Data Testing
Prior to proceeding to data analysis, it is imperative to verify your measuring instrument's reliability and validity, not only for the purpose of generalisability of results, but also to check whether the data can accommodate for the application of advanced multivariate techniques like exploratory factor analysis and multiple regression analysis.
This post will mainly focus on
- Reliability
- Validity
- Sampling adequacy
- Normality
Reliability
The reliability of a measure is the degree to which a measurement technique can be depended upon to secure consistent results upon repeated application (Wiener et al., 2017). Reliability also measures the internal consistency of a measuring instrument by the amount of intercorrelation between a set of items. There are four general classes of reliability estimates, namely inter-rater, test-retest, parallel-forms and internal consistency reliability.
At dissertation level, a reliability test is most often used to determine the internal consistency of a measuring instrument, which is administered to a group of people on one occasion to estimate reliability. In fact, the reliability of the instrument is judged by estimating how well the items that reflect the same construct yield similar results, by the amount of intercorrelation between a set of items or variables.
There is a variety of internal consistency measures that can be used, among which figure average inter-item correlation, average item-total correlation and split-half reliability. In split-half reliability, the items that purport to measure the same construct are randomly divided into two sets. The entire instrument is administered to a sample of people and the total score is calculated for each randomly-divided half. The split-half reliability estimate is simply the correlation between these two total scores.
Cronbach's Alpha is mathematically equivalent to the average of all possible split-half estimates. When there are multiple Likert questions in a measuring instrument (like in most quantitatively-oriented questionnaires used in dissertations), the Cronbach alpha coefficient is the most commonly used measure of internal consistency (Laerd Dissertation, 2012). The purpose of such a test is to verify whether these sets showed any form of dimensionality or underlying constructs (Ahmad and Sabri, 2013) in view of applying multivariate techniques. However, it should be noted that Cronbach's alpha does not determine the unidimensionality of a measurement procedure, i.e., that a measurement procedure only measures one construct, rather than being able to distinguish between multiple constructs that are being measured within a measurement procedure (Laerd Dissertation, 2012).

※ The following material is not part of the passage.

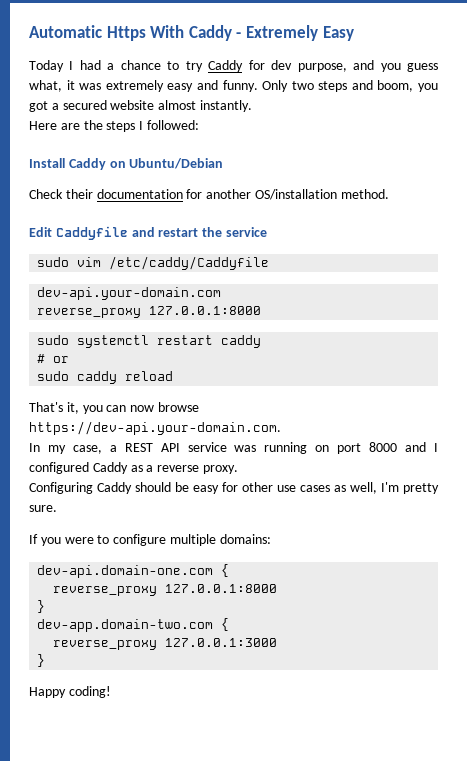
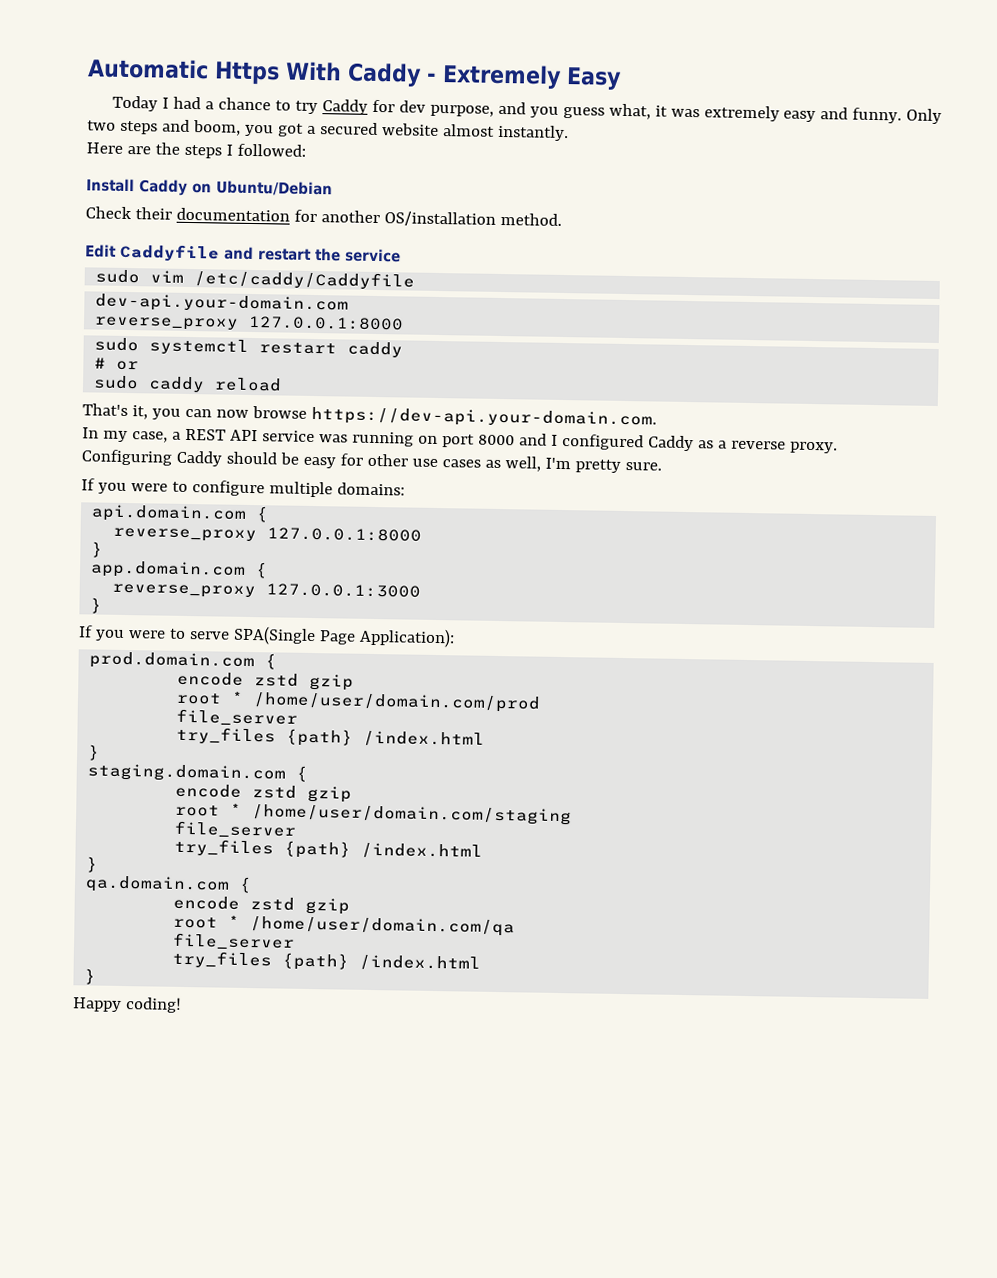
[37,565,214,578] dev-api.domain-one.com -> [91,504,248,523] api.domain.com
[37,619,214,632] dev-app.domain-two.com -> [90,560,247,579] app.domain.com
(46, 660) none -> [78,625,455,648] [89,651,278,671] [177,671,355,691] [176,691,542,713] [176,708,299,727] [176,726,486,748] [87,744,101,761] [87,763,309,783] [175,783,353,803] [175,803,573,826] [174,820,298,839] [174,838,484,860] [86,856,99,873] [85,875,253,894] [173,895,351,915] [173,915,516,937] [172,932,296,951] [172,950,482,972] [84,968,97,985] // If you were to serve SPA(Single Page Application): // prod.domain.com { // encode zstd gzip // root * /home/user/domain.com/prod // file_server // try_files {path} /index.html // } // staging.domain.com { // encode zstd gzip // root * /home/user/domain.com/staging // file_server // try_files {path} /index.html // } // qa.domain.com { // encode zstd gzip // root * /home/user/domain.com/qa // file_server // try_files {path} /index.html // }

Despite the fact that there is no distinct cut-off point for a reliability coefficient, a Cronbach Alpha value of at least 0.7 is acceptable as a proof of reliability (Abraham and Barker, 2014). In some cases, we may even accept values as low as 0.6 (Malhotra, 2019). Moreover, it was further limited at its upper end by Tavakol and Dennick (2011), who argued that a coefficient exceeding 0.95 might mean that some items in the measuring instrument are redundant.
Note
In SPSS, the Cronbach's Alpha coefficient for a set of items may be computed by the Analyze > Scale > Reliability Analysis... functionality.
Validity
The validity of a measure is the degree to which any measurement approach or instrument succeeds in describing or quantifying what it is designed to measure (Wiener et al., 2017). It reflects those errors in measurement that are systematic or constant.
The question of validity is raised in the context of the three aspects: the form of the test, the purpose of the test and the population for whom it is intended. It would therefore be meaningless to simply ask "Is the test valid?". Instead, it would be more appropriate to ask "How valid is this test for the decision that needs to be made?"
There are several forms of validity, namely content, face, criterion, concurrent and construct validity.
In their seminal study, Haynes et al. (1995, p. 238) defined content validity as "the degree to which elements of an assessment instrument are relevant to a representative of the targeted construct for a particular assessment purpose." In other words, do the questions really assess the construct in question, or are the responses by the person answering the questions influenced by other factors?
Face validity could easily be called surface validity or appearance validity since it is merely a subjective, superficial assessment of whether the measurement procedure used in a study appears to be a valid measure of a given variable or construct. It would not be a surprise if the majority of dissertations rely heavily on face validity (also known as logical validity), typically because it is the easiest form of validity to apply. Face validity is arguably the weakest form of validity, so that many would suggest that it is not a form of validity in the strictest sense of the word.
Criterion validity reflects the use of a criterion (a well-established measurement procedure) to create a new measurement procedure to measure the construct you are interested in. Note that the criterion and the new measurement procedure must be theoretically related.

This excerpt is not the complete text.